╔══
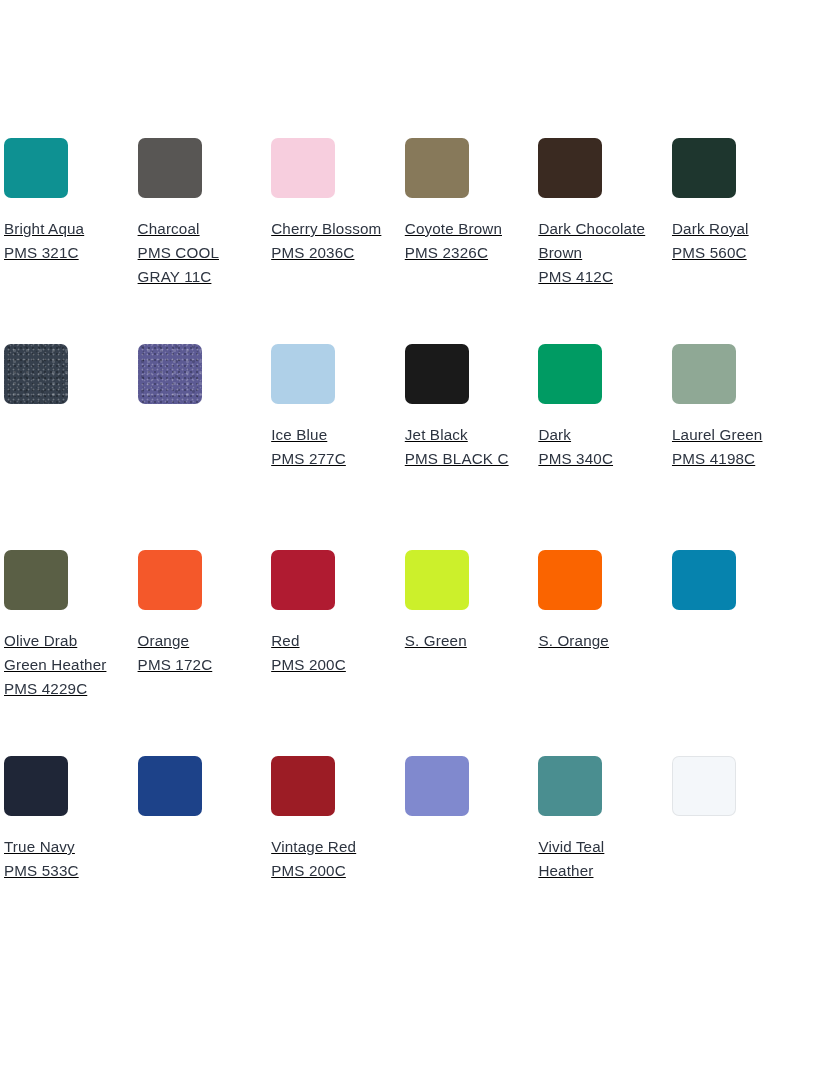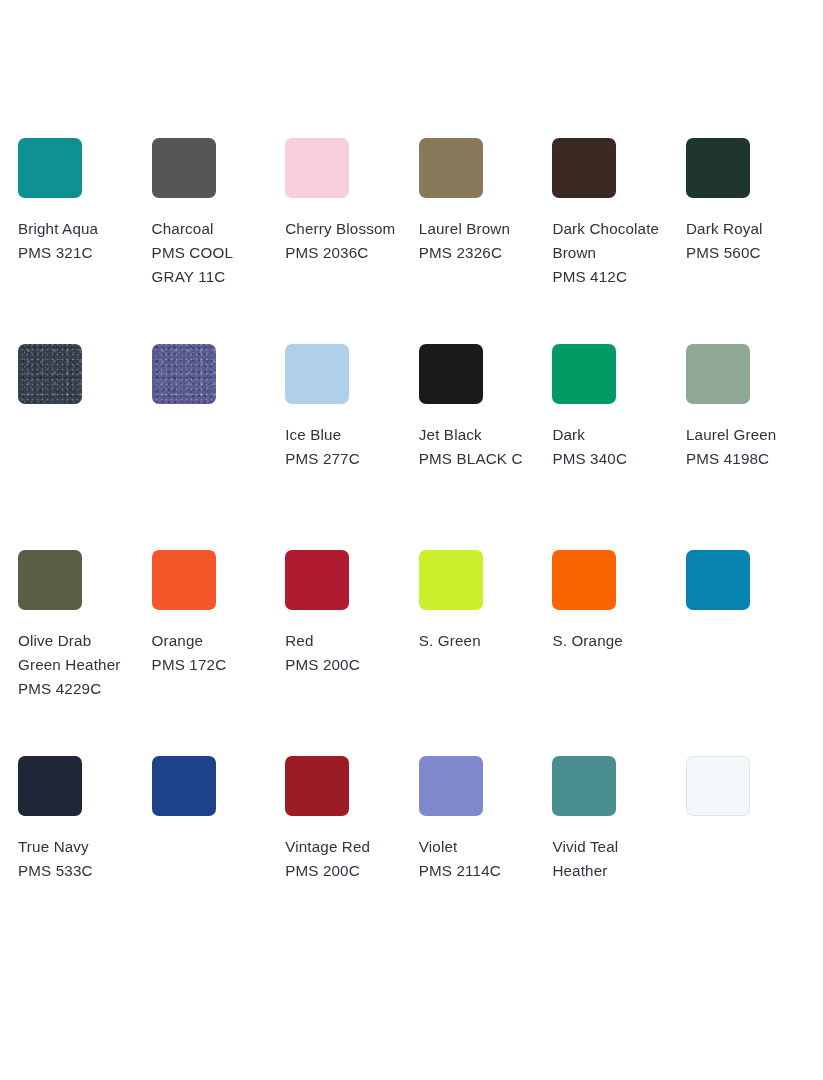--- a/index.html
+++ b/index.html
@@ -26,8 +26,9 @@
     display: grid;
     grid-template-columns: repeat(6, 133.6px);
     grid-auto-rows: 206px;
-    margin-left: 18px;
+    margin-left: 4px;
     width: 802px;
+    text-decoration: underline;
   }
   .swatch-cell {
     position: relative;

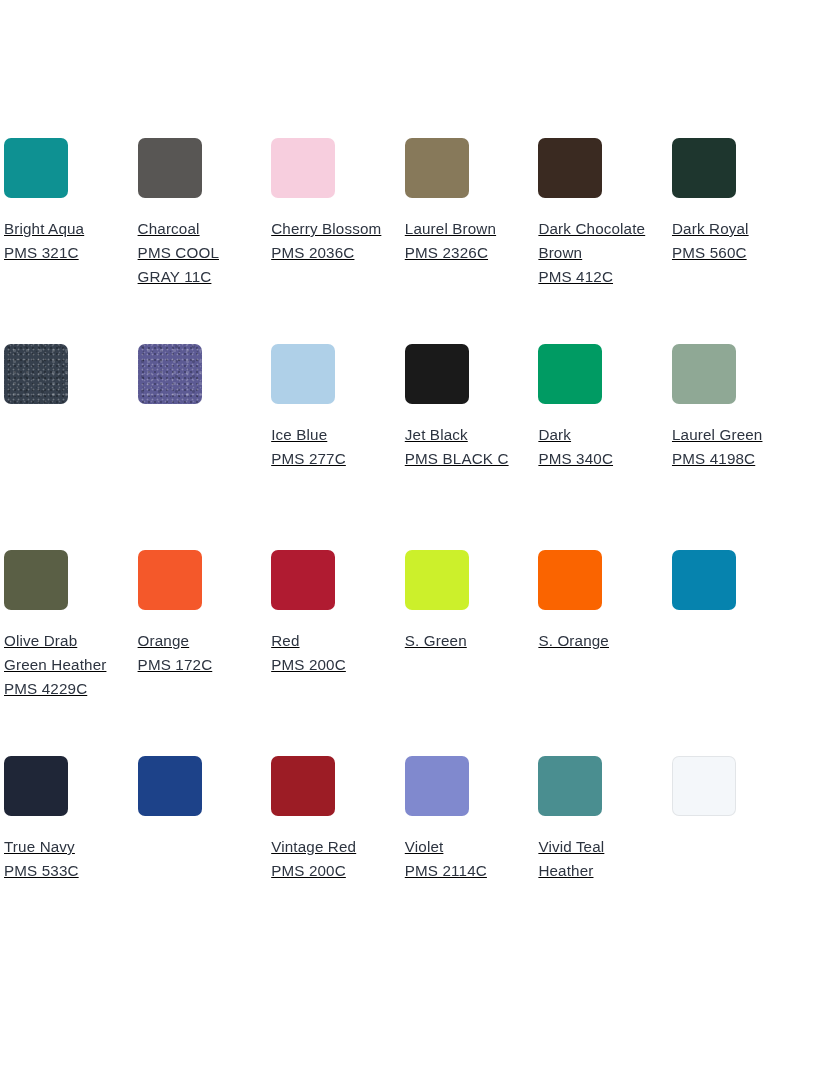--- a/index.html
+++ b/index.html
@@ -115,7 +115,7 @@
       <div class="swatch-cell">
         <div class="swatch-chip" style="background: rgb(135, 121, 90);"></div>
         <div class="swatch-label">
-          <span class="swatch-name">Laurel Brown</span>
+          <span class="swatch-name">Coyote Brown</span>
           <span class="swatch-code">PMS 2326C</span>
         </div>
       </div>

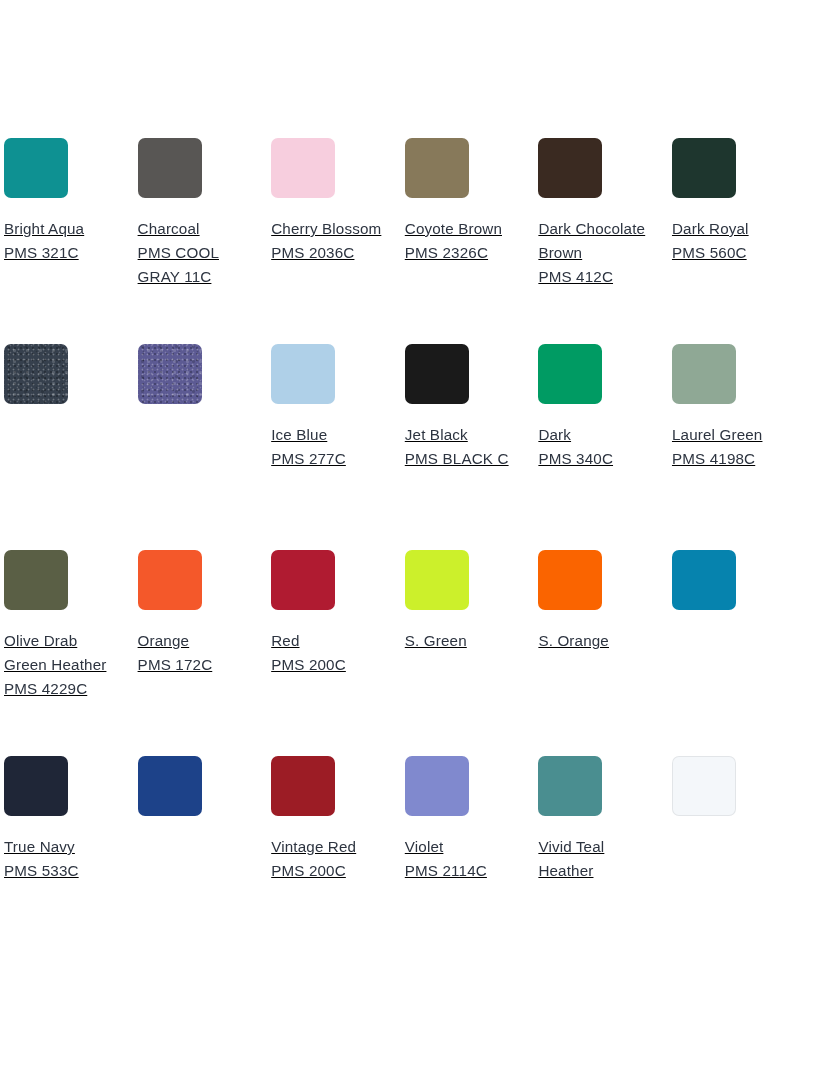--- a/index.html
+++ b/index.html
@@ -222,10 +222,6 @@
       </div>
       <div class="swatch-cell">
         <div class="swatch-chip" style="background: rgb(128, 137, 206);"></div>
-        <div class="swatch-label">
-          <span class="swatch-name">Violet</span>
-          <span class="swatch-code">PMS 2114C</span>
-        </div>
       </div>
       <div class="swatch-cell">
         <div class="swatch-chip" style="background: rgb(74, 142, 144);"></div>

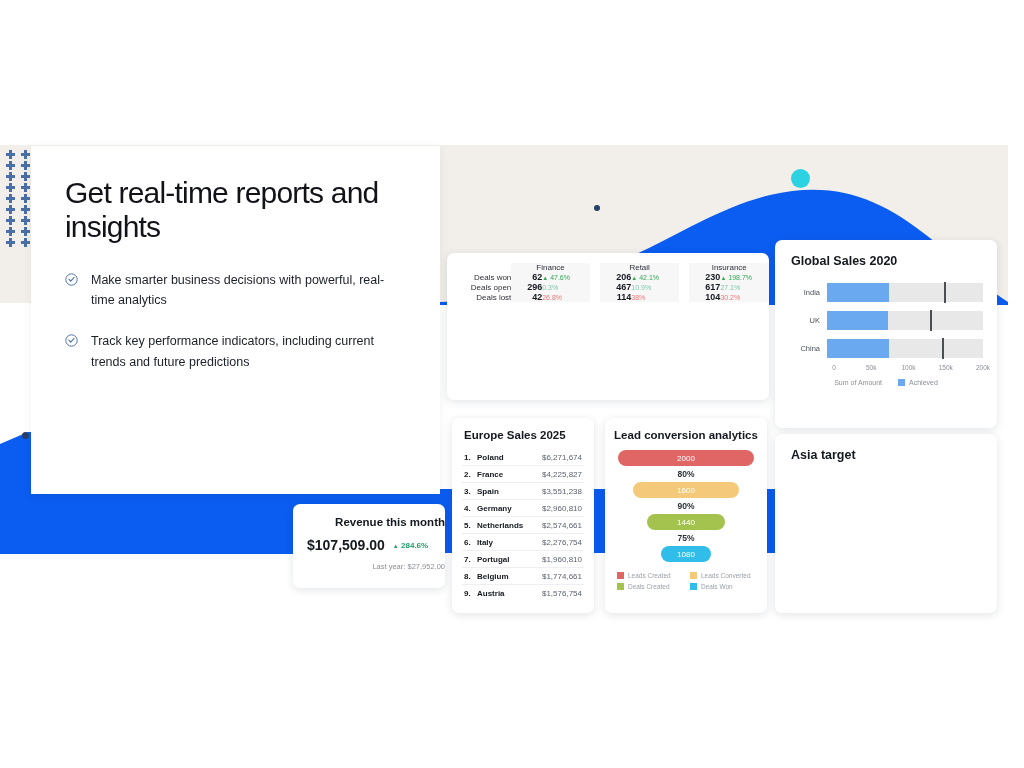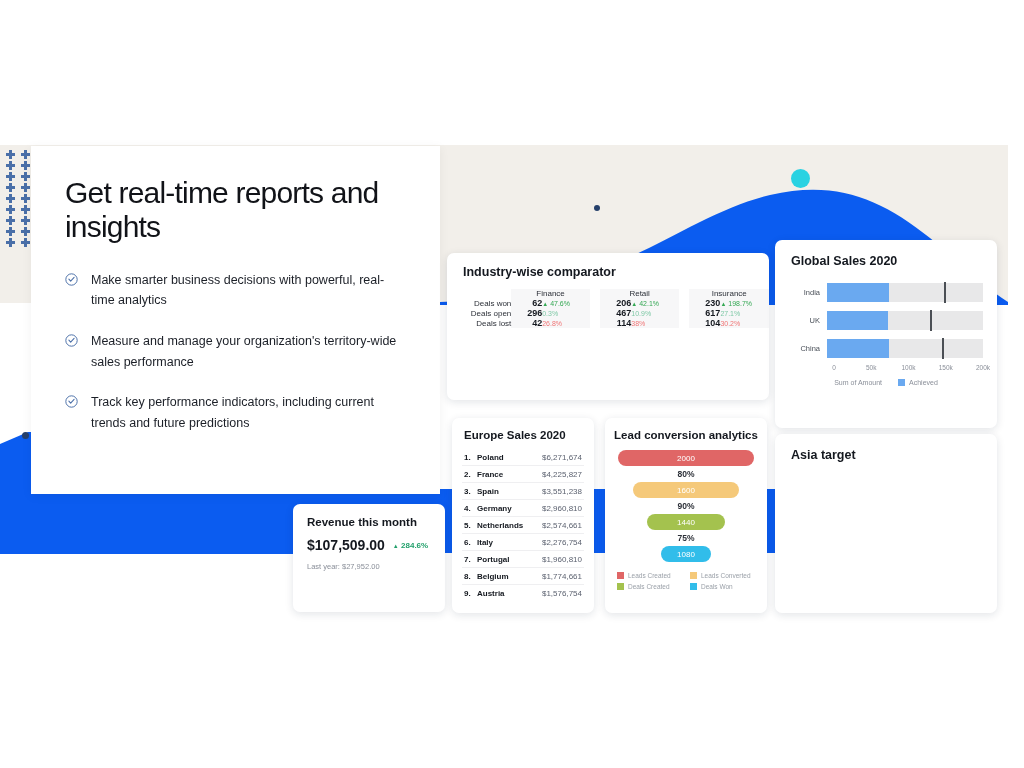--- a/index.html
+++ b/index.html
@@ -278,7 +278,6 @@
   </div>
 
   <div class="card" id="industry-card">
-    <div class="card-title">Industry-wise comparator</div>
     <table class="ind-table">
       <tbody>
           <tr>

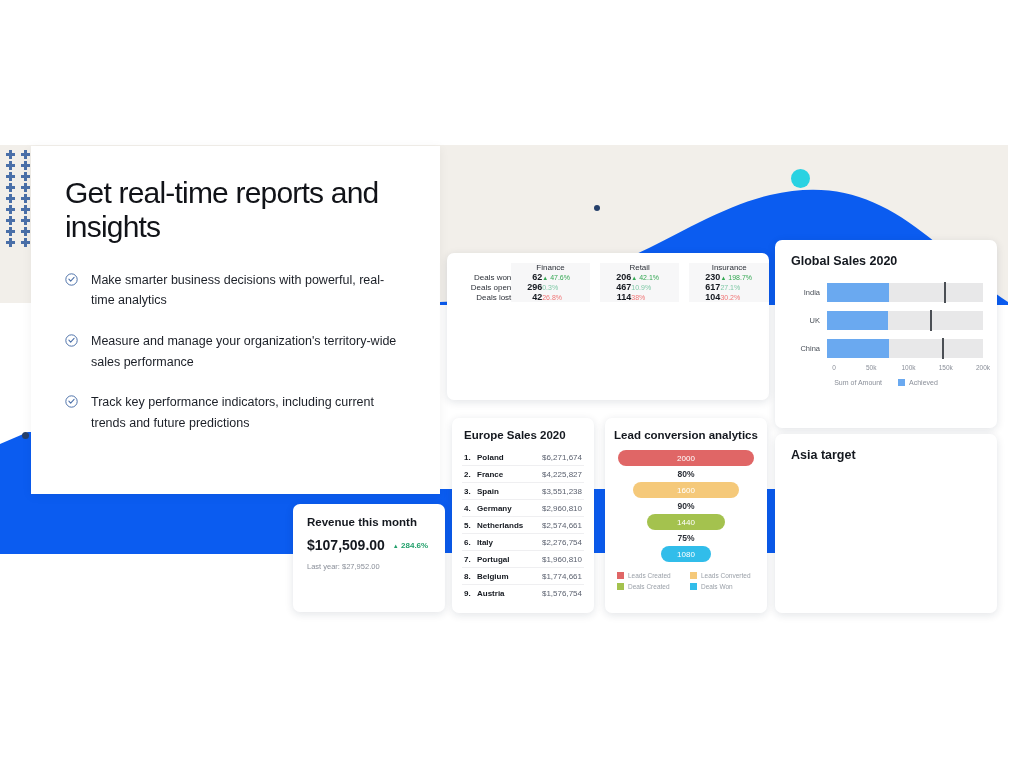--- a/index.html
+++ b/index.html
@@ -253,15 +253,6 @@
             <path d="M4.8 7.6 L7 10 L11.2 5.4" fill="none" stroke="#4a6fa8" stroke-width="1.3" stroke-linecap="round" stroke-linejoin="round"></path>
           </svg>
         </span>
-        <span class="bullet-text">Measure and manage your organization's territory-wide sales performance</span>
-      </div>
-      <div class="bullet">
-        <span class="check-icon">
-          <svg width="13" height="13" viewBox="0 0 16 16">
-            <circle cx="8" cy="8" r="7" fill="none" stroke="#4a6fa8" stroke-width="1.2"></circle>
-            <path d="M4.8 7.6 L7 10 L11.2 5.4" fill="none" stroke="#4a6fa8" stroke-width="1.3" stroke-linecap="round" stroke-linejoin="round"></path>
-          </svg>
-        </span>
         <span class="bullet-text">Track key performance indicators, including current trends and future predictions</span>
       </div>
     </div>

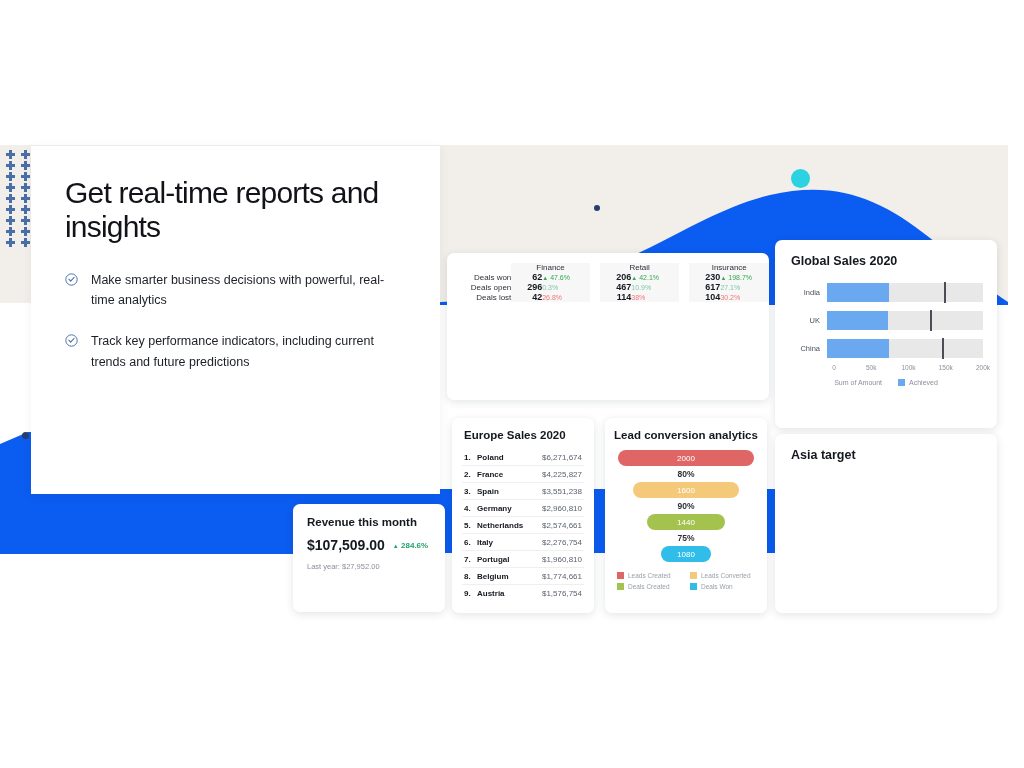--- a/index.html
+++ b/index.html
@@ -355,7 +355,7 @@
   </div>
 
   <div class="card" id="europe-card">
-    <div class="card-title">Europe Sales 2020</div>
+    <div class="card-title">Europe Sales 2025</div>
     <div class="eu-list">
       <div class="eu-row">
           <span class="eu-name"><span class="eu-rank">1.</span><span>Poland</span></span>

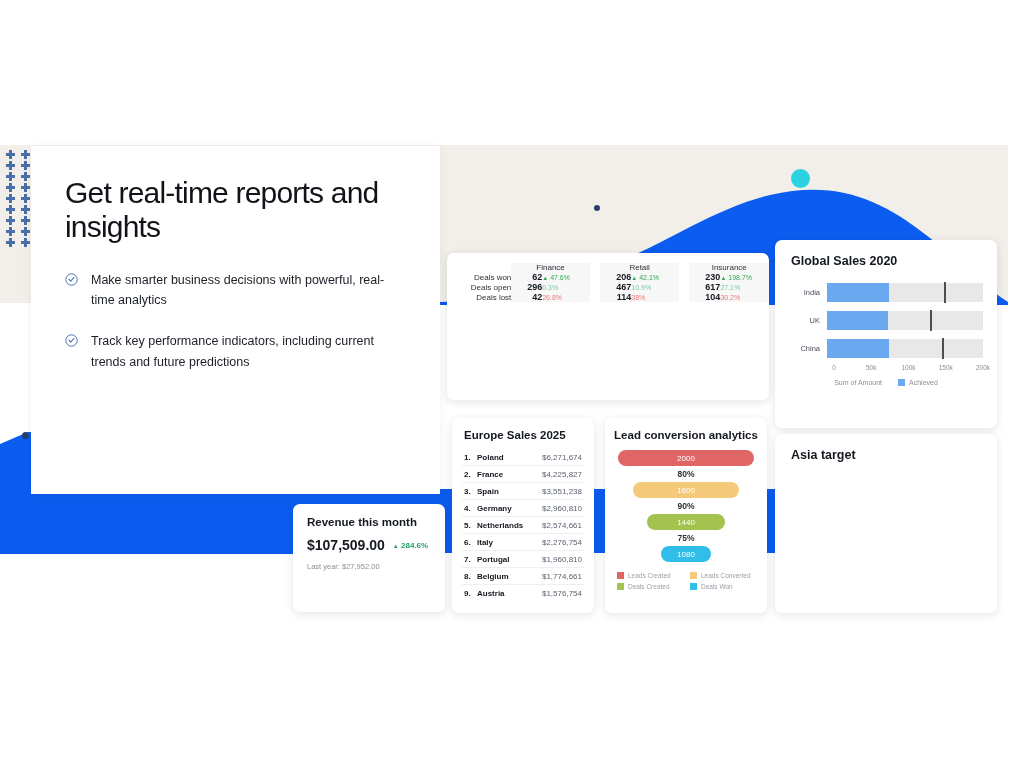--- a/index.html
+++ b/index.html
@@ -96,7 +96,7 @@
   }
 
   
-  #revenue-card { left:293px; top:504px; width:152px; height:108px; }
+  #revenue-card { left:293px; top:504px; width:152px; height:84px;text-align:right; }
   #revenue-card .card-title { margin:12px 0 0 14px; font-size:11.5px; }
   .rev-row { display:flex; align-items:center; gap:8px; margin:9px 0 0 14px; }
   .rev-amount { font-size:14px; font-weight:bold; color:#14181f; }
╚══
- Activity
Give back the material above exactly as written, but omit the images.

- Output of the task
--- a/index.html
+++ b/index.html
@@ -26,8 +26,9 @@
     display: grid;
     grid-template-columns: repeat(6, 133.6px);
     grid-auto-rows: 206px;
-    margin-left: 18px;
+    margin-left: 4px;
     width: 802px;
+    text-decoration: underline;
   }
   .swatch-cell {
     position: relative;

--- a/index.html
+++ b/index.html
@@ -115,7 +115,7 @@
       <div class="swatch-cell">
         <div class="swatch-chip" style="background: rgb(135, 121, 90);"></div>
         <div class="swatch-label">
-          <span class="swatch-name">Laurel Brown</span>
+          <span class="swatch-name">Coyote Brown</span>
           <span class="swatch-code">PMS 2326C</span>
         </div>
       </div>

--- a/index.html
+++ b/index.html
@@ -222,10 +222,6 @@
       </div>
       <div class="swatch-cell">
         <div class="swatch-chip" style="background: rgb(128, 137, 206);"></div>
-        <div class="swatch-label">
-          <span class="swatch-name">Violet</span>
-          <span class="swatch-code">PMS 2114C</span>
-        </div>
       </div>
       <div class="swatch-cell">
         <div class="swatch-chip" style="background: rgb(74, 142, 144);"></div>

--- a/index.html
+++ b/index.html
@@ -278,7 +278,6 @@
   </div>
 
   <div class="card" id="industry-card">
-    <div class="card-title">Industry-wise comparator</div>
     <table class="ind-table">
       <tbody>
           <tr>

--- a/index.html
+++ b/index.html
@@ -253,15 +253,6 @@
             <path d="M4.8 7.6 L7 10 L11.2 5.4" fill="none" stroke="#4a6fa8" stroke-width="1.3" stroke-linecap="round" stroke-linejoin="round"></path>
           </svg>
         </span>
-        <span class="bullet-text">Measure and manage your organization's territory-wide sales performance</span>
-      </div>
-      <div class="bullet">
-        <span class="check-icon">
-          <svg width="13" height="13" viewBox="0 0 16 16">
-            <circle cx="8" cy="8" r="7" fill="none" stroke="#4a6fa8" stroke-width="1.2"></circle>
-            <path d="M4.8 7.6 L7 10 L11.2 5.4" fill="none" stroke="#4a6fa8" stroke-width="1.3" stroke-linecap="round" stroke-linejoin="round"></path>
-          </svg>
-        </span>
         <span class="bullet-text">Track key performance indicators, including current trends and future predictions</span>
       </div>
     </div>

--- a/index.html
+++ b/index.html
@@ -355,7 +355,7 @@
   </div>
 
   <div class="card" id="europe-card">
-    <div class="card-title">Europe Sales 2020</div>
+    <div class="card-title">Europe Sales 2025</div>
     <div class="eu-list">
       <div class="eu-row">
           <span class="eu-name"><span class="eu-rank">1.</span><span>Poland</span></span>

--- a/index.html
+++ b/index.html
@@ -96,7 +96,7 @@
   }
 
   
-  #revenue-card { left:293px; top:504px; width:152px; height:108px; }
+  #revenue-card { left:293px; top:504px; width:152px; height:84px;text-align:right; }
   #revenue-card .card-title { margin:12px 0 0 14px; font-size:11.5px; }
   .rev-row { display:flex; align-items:center; gap:8px; margin:9px 0 0 14px; }
   .rev-amount { font-size:14px; font-weight:bold; color:#14181f; }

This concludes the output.